Extracción y Purificación de ADN

Introducción

Para el estudio de las propiedades físicoquímicas y biológicas del ADN, es crucial obtener la macromolécula en su estado nativo y altamente polimerizado. Esto implica una serie de pasos para aislar y purificar el ADN de otros componentes celulares.

Pasos de Extracción y Purificación

1. Obtención de Células

El primer paso consiste en obtener células en condiciones apropiadas, libres de materiales que puedan afectar la pureza y calidad del ADN.

2. Lisis Celular

Las células se someten a tratamientos mecánicos, químicos o enzimáticos para romper la pared celular y la membrana, liberando el ADN cromosomal sin afectar su grado de polimerización.

3. Separación de Contaminantes

Una vez liberados los ácidos nucleicos, se procede a separar el ADN de contaminantes como ARN y proteínas.

• Las proteínas se desnaturalizan y eliminan mediante centrifugación.
• La extracción con solventes orgánicos, como el fenol y el cloroformo, elimina polipéptidos remanentes.
• La precipitación con etanol o isopropanol permite la eliminación de polisacáridos, iones y otros compuestos solubles en agua.
• El ARN se elimina mediante degradación enzimática con ARNasa.

4. Prevención de la Degradación del ADN

Para evitar la degradación del ADN por ADNasas, se utilizan agentes desnaturalizantes de proteínas como el SDS y quelantes de iones divalentes como el EDTA.
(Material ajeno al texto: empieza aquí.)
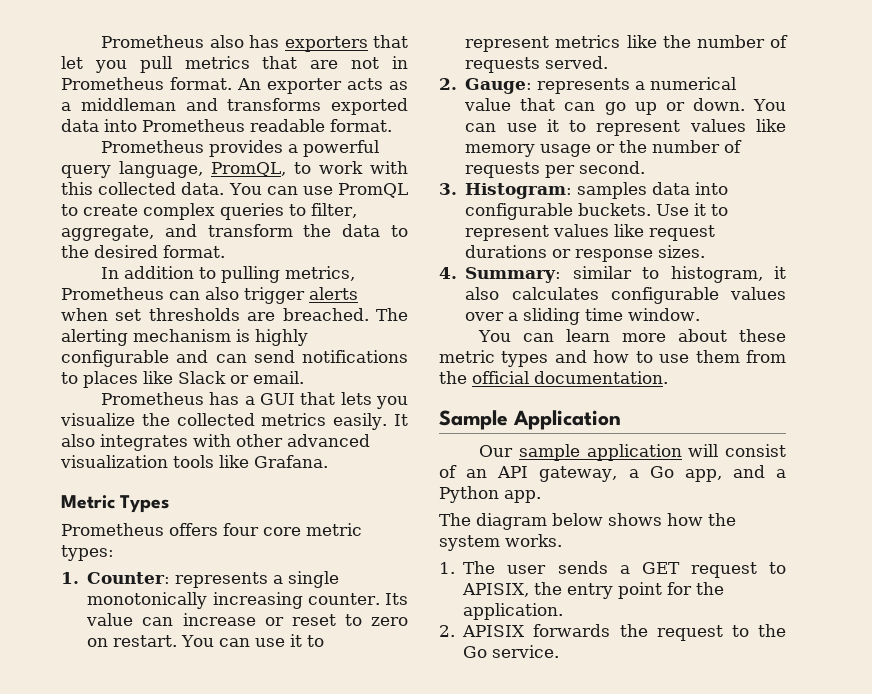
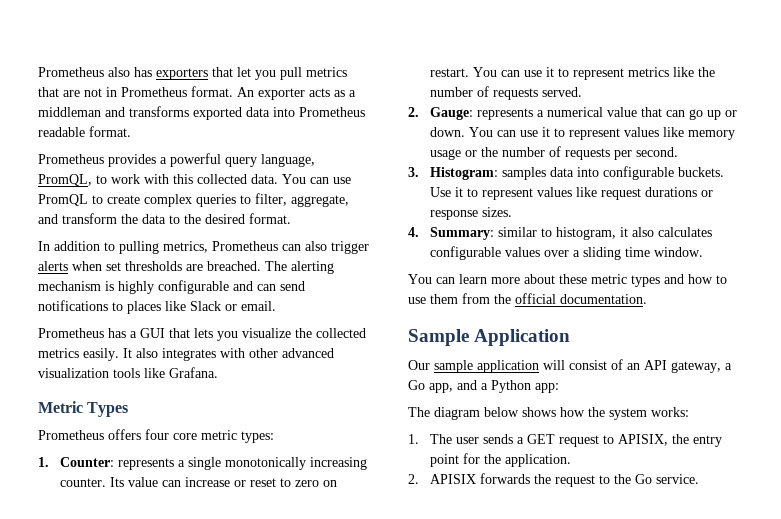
- Our sample application will consist of an API gateway, a Go app, and a Python app.
+ Our sample application will consist of an API gateway, a Go app, and a Python app:
- The diagram below shows how the system works.
+ The diagram below shows how the system works:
Consideraciones Específicas

La extracción de ADN puede variar en dificultad según el microorganismo. Factores como la composición de la pared celular, la presencia de polisacáridos capsulares y cubiertas lipídicas, y el grado de asociación ADN-proteína pueden influir en la purificación. Es recomendable realizar ensayos de susceptibilidad a la lisis con diferentes detergentes y enzimas para optimizar el proceso.

Reactivos Comunes

• Solución Salina-EDTA: Inhibe la actividad de las ADNasas.
• Lauril Sulfato de Sodio (SDS): Detergente aniónico que lisa la mayoría de las células no metabolizantes.
• Lisozima: Enzima que lisa células resistentes a detergentes.
• Perclorato de Sodio: Ayuda a disociar proteínas unidas al ADN.
• Fenol: Desnaturaliza y precipita proteínas.
• Cloroformo-Isoamílico: Desnaturaliza proteínas y facilita la separación de fases.
• Etanol/Isopropanol: Precipita ácidos nucleicos.

Conclusión

La extracción y purificación de ADN son procesos esenciales para el estudio de esta molécula fundamental. La elección de los protocolos y reactivos adecuados depende de las características del microorganismo y los objetivos del estudio.